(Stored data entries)
[Start of Attachment]

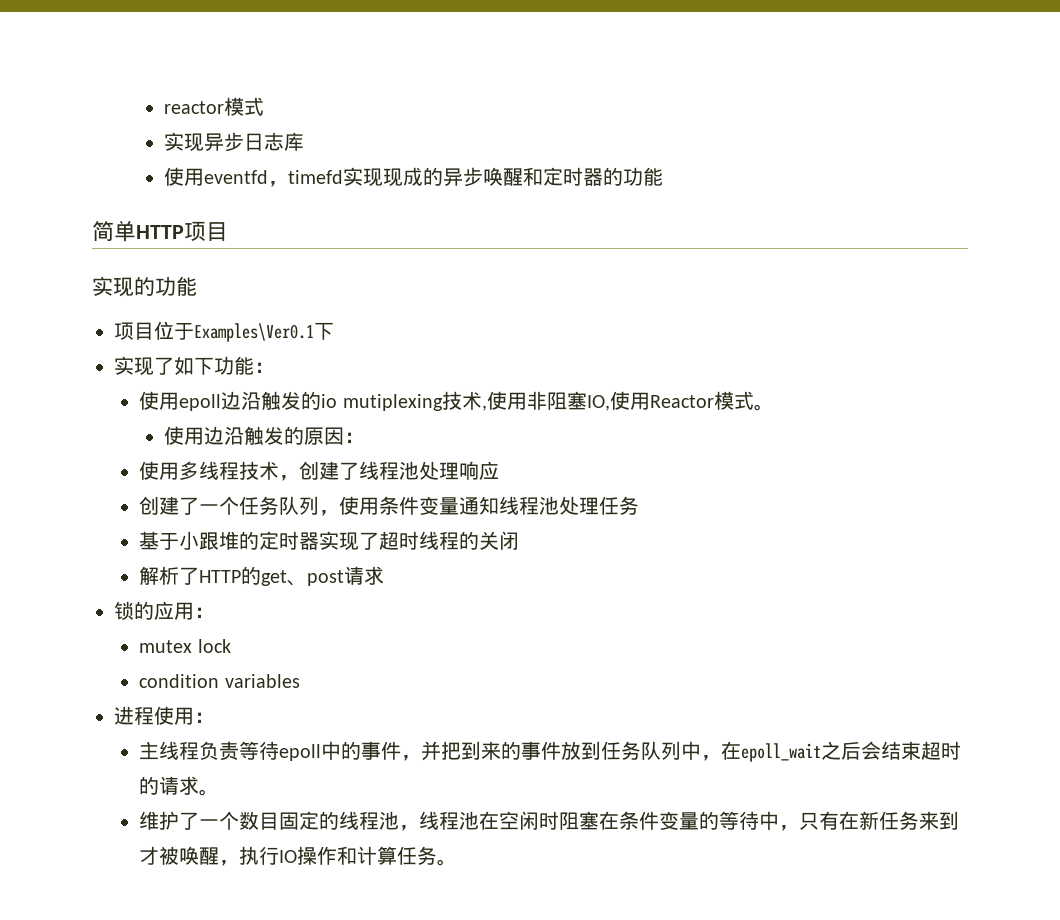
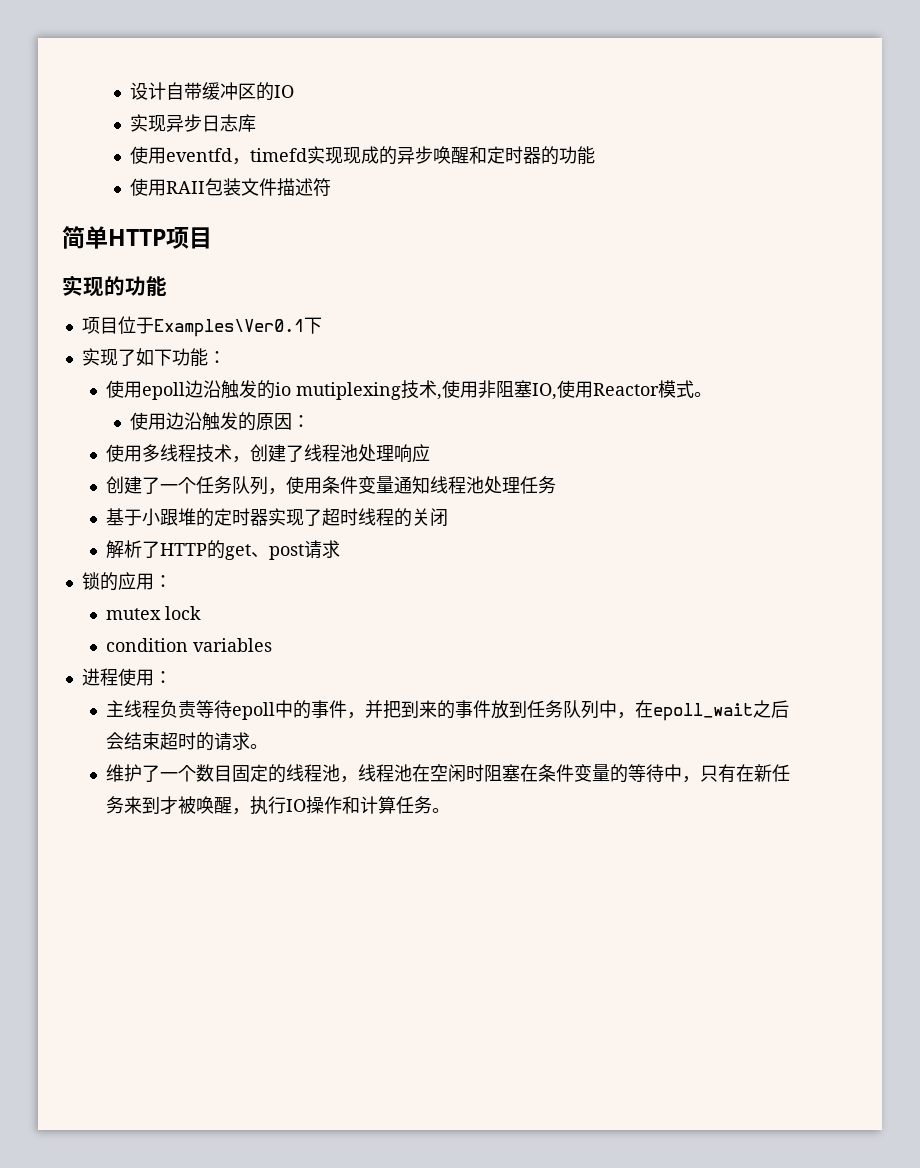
- reactor模式
+ 设计自带缓冲区的IO
+ 使用RAII包装文件描述符

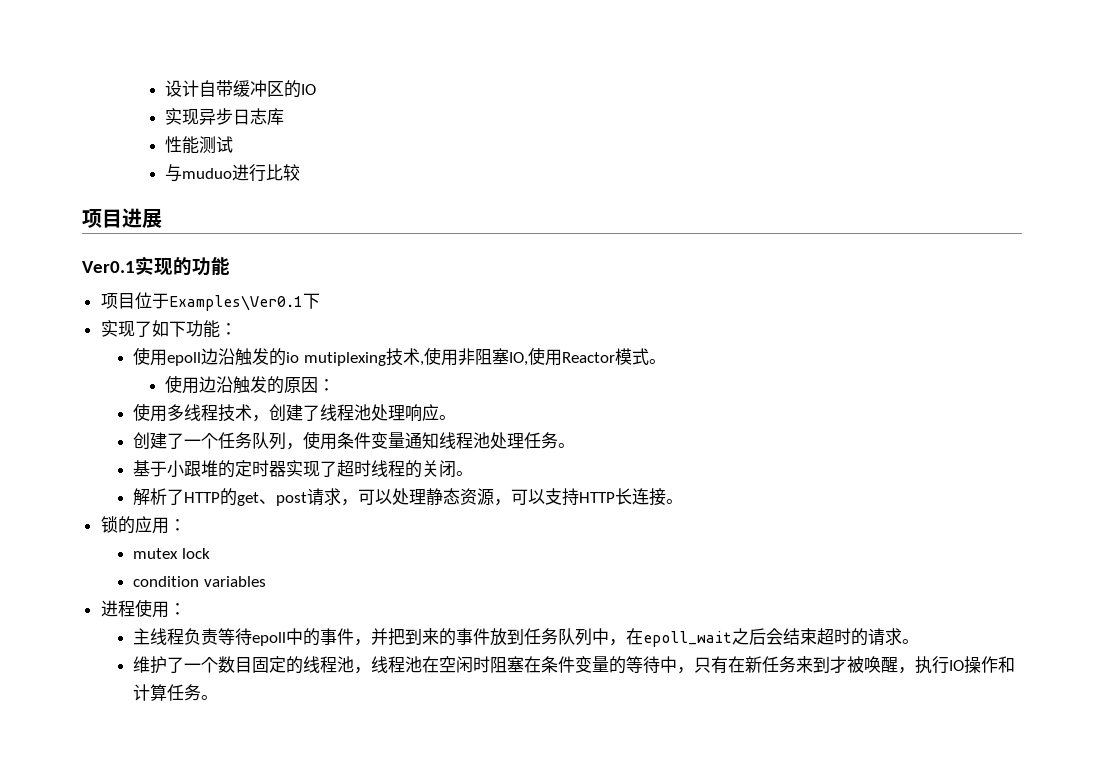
- 使用eventfd，timefd实现现成的异步唤醒和定时器的功能
- 使用RAII包装文件描述符
- 简单HTTP项目
- 实现的功能
+ 性能测试
+ 与muduo进行比较
+ 项目进展
+ Ver0.1实现的功能
- 使用多线程技术，创建了线程池处理响应
+ 使用多线程技术，创建了线程池处理响应。
- 创建了一个任务队列，使用条件变量通知线程池处理任务
+ 创建了一个任务队列，使用条件变量通知线程池处理任务。
- 基于小跟堆的定时器实现了超时线程的关闭
+ 基于小跟堆的定时器实现了超时线程的关闭。
- 解析了HTTP的get、post请求
+ 解析了HTTP的get、post请求，可以处理静态资源，可以支持HTTP长连接。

[End of Attachment]

→ **Exercise objective**
Find every line of the data that includes the string "post请求". Copy each of those lines.

→ **Solved problem**
- 解析了HTTP的get、post请求
+ 解析了HTTP的get、post请求，可以处理静态资源，可以支持HTTP长连接。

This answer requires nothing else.